Dans l’Indochine de 1945, alors que les Japonais
quittent progressivement le territoire, les combattants du Vietminh luttant
pour l’indépendance de leur pays se retrouvent face au retour de troupes
françaises bien décidées à ne pas abandonner leur ancienne colonie. Les
Confins du monde (Guillaume Nicloux, 2018) raconte cet entre-deux temporel,
entre occupation japonaise et début de la guerre d’Indochine en décembre 1946 dans
lequel un jeune soldat, Robert Tassen (Gaspard Ulliel), survit à un effroyable
massacre qui a coûté la vie à son frère et à sa belle-sœur. Le carnage a été
perpétré par les soldats japonais avec la complicité d’un lieutenant d’Hô Chi
Minh, Vo Binh. Rongé par une soif de vengeance contre l’officier nord-vietnamien,
Robert n’aura alors de cesse que de le retrouver et de le tuer. Pour cela, il
se lance dans de périlleuses patrouilles à travers la jungle.
La caméra cadre Tassen
en plan rapproché. Avec ses compagnons d’armes, il vient de s’arrêter,
cramponné à son fusil qu’il ne quitte jamais, pour se reposer quelques
instants. Pour parcourir cette immensité végétale, il leur faut livrer une
lutte sans merci contre un épais rideau d’arbres gigantesques dont les troncs
sont reliés les uns aux autres par des lianes et des branchages enchevêtrés. La
canopée est si dense que le soleil peine à se frayer un chemin jusqu’au sol. Des
éclaircies de feuillage parviennent parfois à lancer çà et là des lueurs
d’émeraude. Au-delà de quelques mètres, c’est la pénombre, insondable,
mystérieuse. La pluie, toujours ponctuelle, tombant à verse, ne diminue en rien
la chaleur moite et suffocante qui submerge cet enfer vert. Dans cette grandeur
sauvage saturée de végétation luxuriante où les serpents, les insectes et les
sangsues menacent, tout est incertain sauf la mort. Il y a dans le plan comme
une impression de claustrophobie et d’enfermement que l’immobilité de Tassen, tendu
comme un arc et perdu dans ses pensées, ne fait qu’accentuer.
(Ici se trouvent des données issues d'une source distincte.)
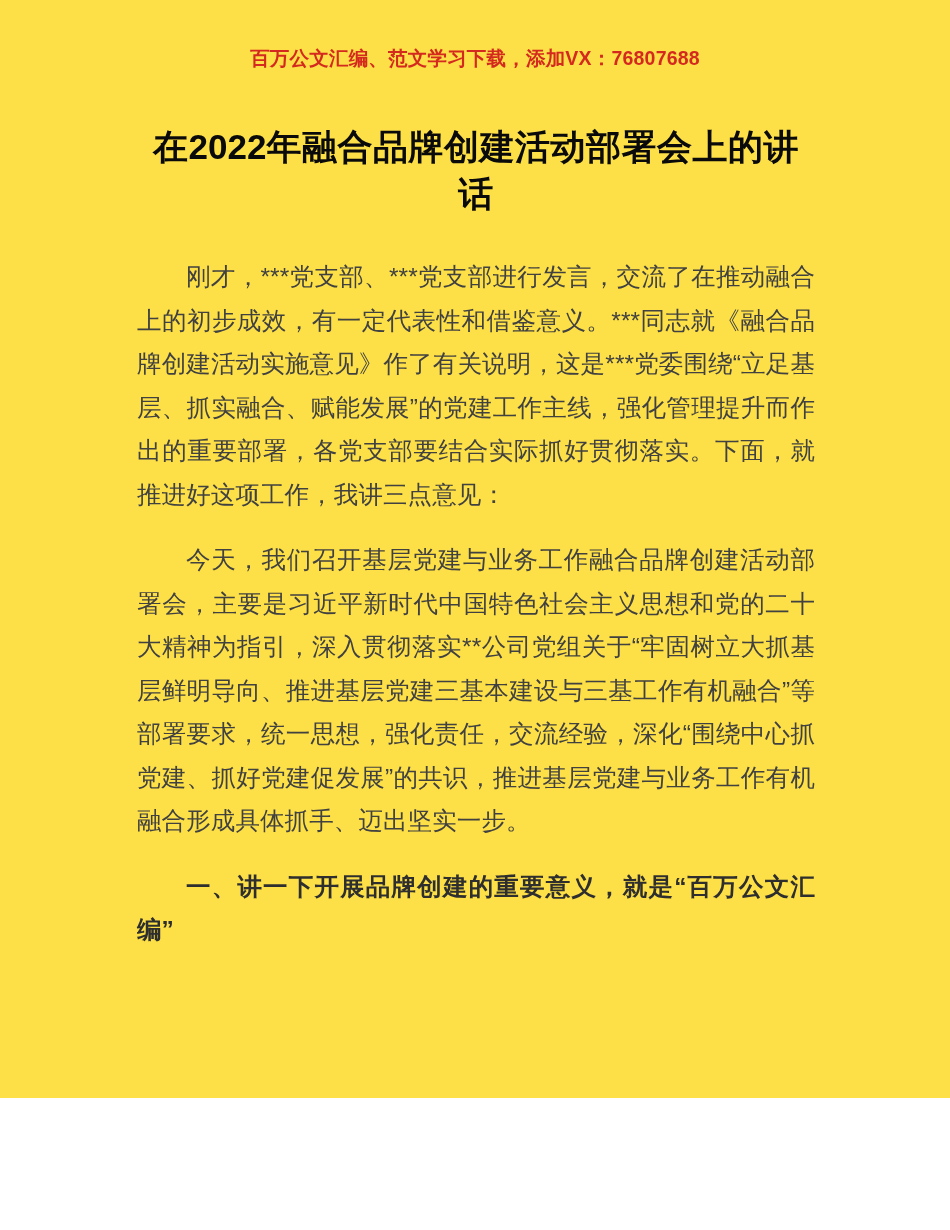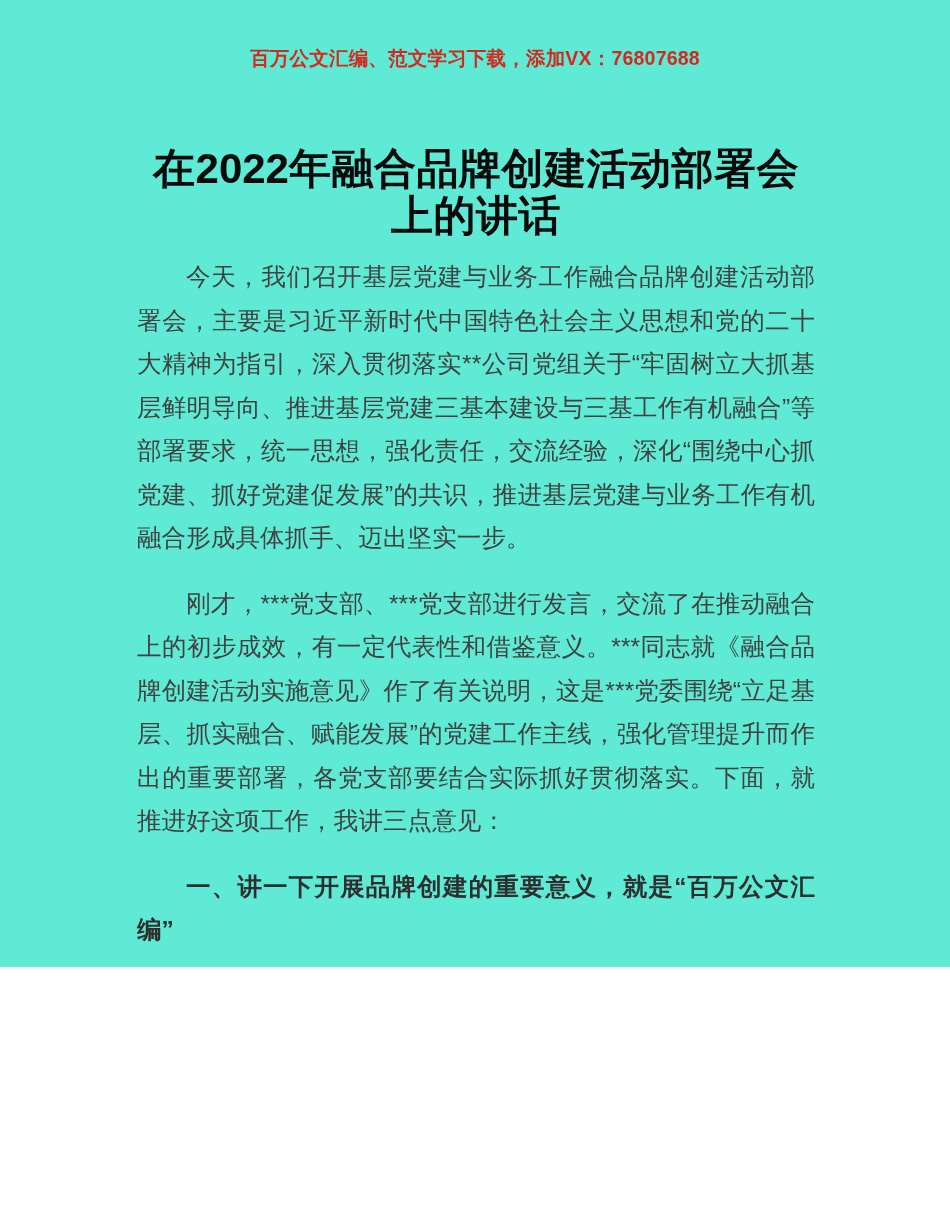"百万公文汇编、范文学习下载，添加VX：76807688" .page { background: #5eead4 -> #fde047; height: 967px -> 1098px }
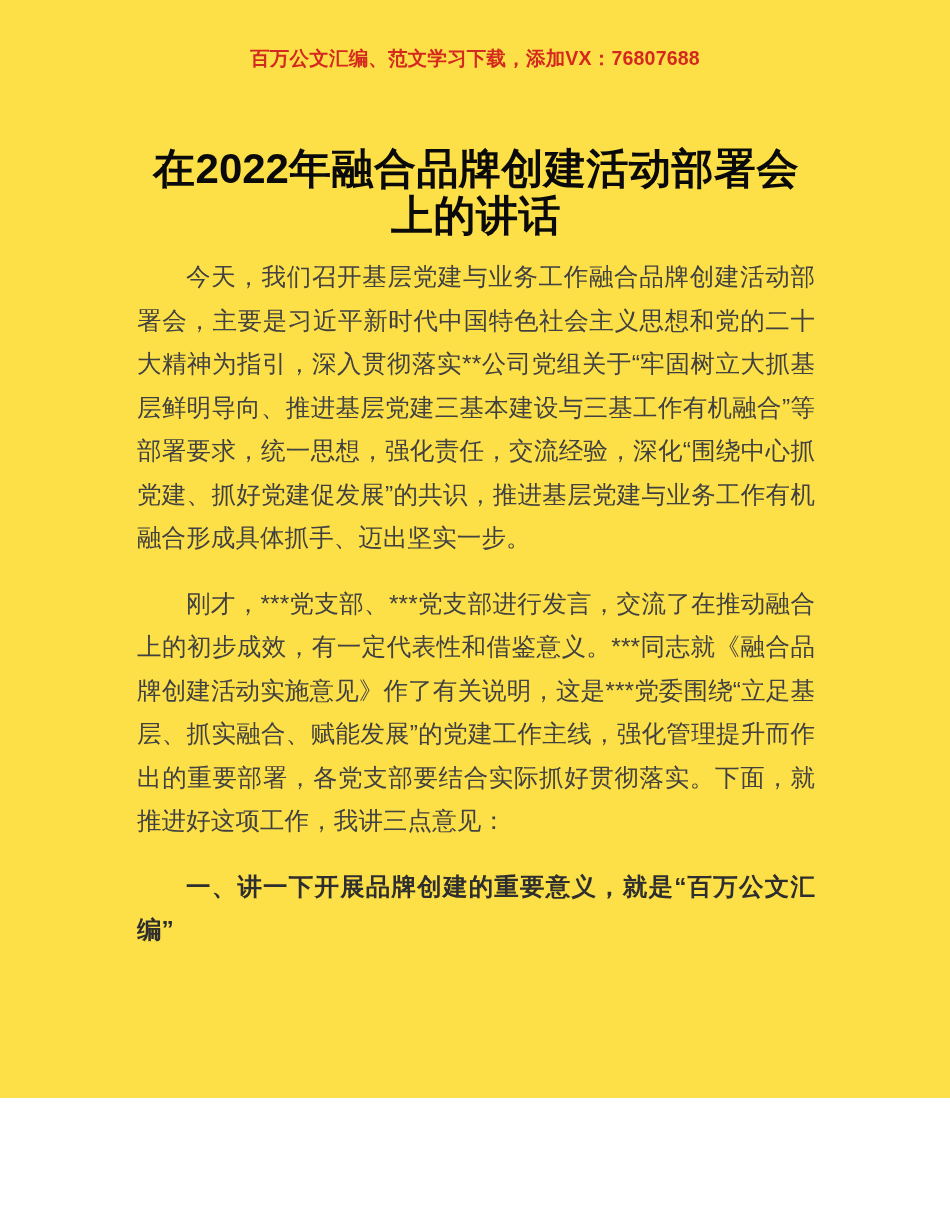"在2022年融合品牌创建活动部署会上的讲话" .doc-title { font-size: 42px -> 35px; top: 117px -> 100px }
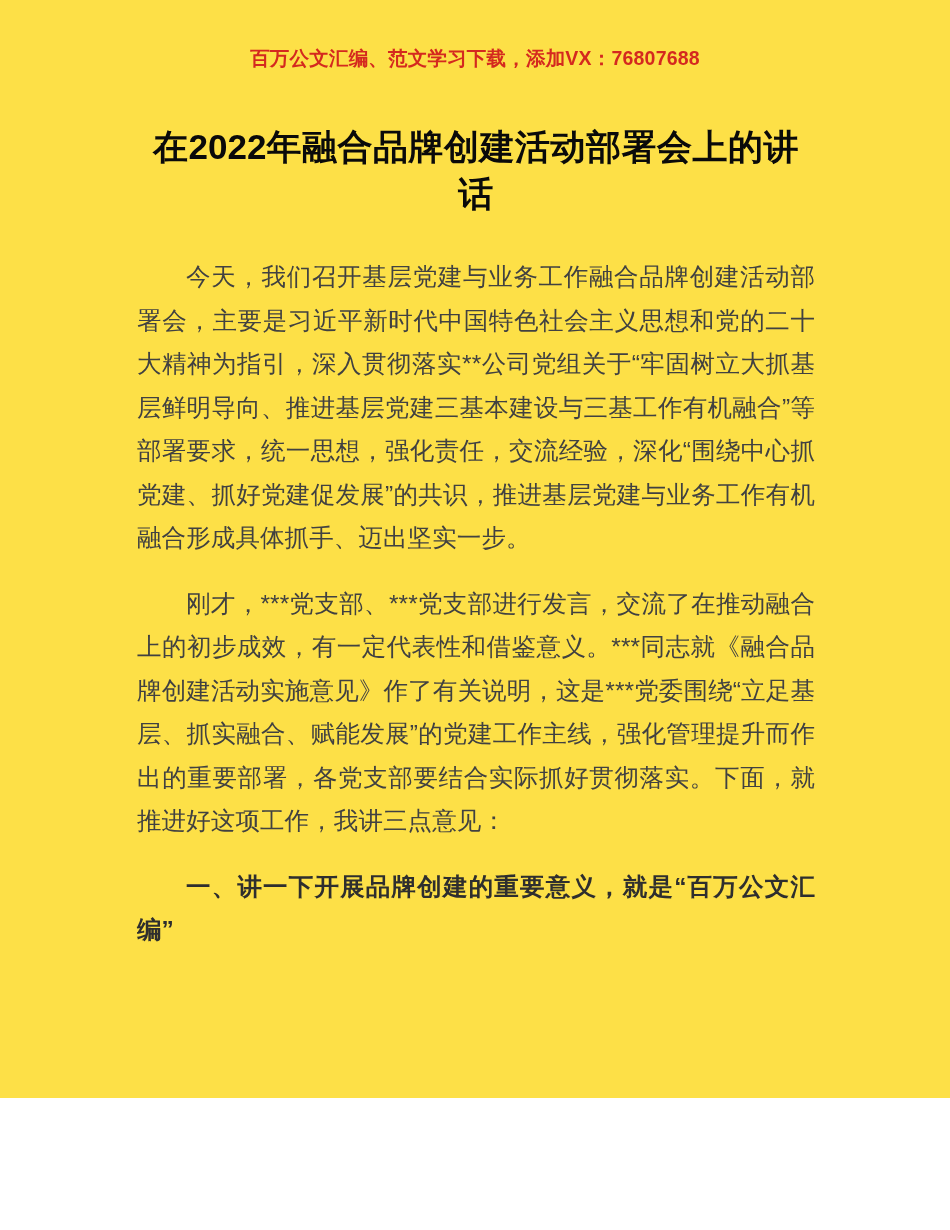"今天，我们召开基层党建与业务工作融合品牌创建活动部署会，主要是习近平新时代中国特" p.para { order: before "刚才，***党支部、***党支部进行发言，交流了在推动融合上的初步成效，有一定代" -> after "刚才，***党支部、***党支部进行发言，交流了在推动融合上的初步成效，有一定代" }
Des images
obsédantes traversent l’écran de son imagination : son corps jeté dans une
fosse commune, le cadavre de son frère à ses côtés, son extraction miraculeuse
du charnier alors que le Japonais qui donnait le coup de grâce aux corps qui
bougeaient encore s’était absenté. Ses yeux scrutent le vide, intensément, hors
du temps, sa poitrine se soulève à intervalles réguliers alors qu’il peine à
reprendre son souffle. Même l’air semble se figer à son contact. Si la séquence
offre une pause au milieu d’un cycle de violence, elle n’en reste pas moins empreinte
d’un malaise inscrit dans les attitudes et les paysages.
Il y a du capitaine
Achab et du colonel Kurtz dans le soldat Tassen. Comme eux, il est dévoré par
des cauchemars et par un feu intérieur qui le consume peu à peu. Sa volonté
indomptable et son obsession pour la capture de l’insaisissable Vo Binh font
que rien d’autre ne compte, hormis peut-être Maï, une jeune prostituée
vietnamienne rencontrée depuis peu, et dont il s’est épris, croit-il. Soldat
tourmenté, possédé par une folie hallucinatoire et aliéné par des pulsions
mortifères, il n’a de compte à rendre à personne, si ce n’est à sa propre
conception de la guerre, individualiste et vaniteuse. Il est déjà un soldat perdu,
brisé, entraîné dans une fuite en avant qui tient autant d’une quête mortelle,
vaine et sans fin que d’une exploration de ses propres ténèbres. Prêt à
s’effacer, à devenir un fantôme dans une guerre absurde.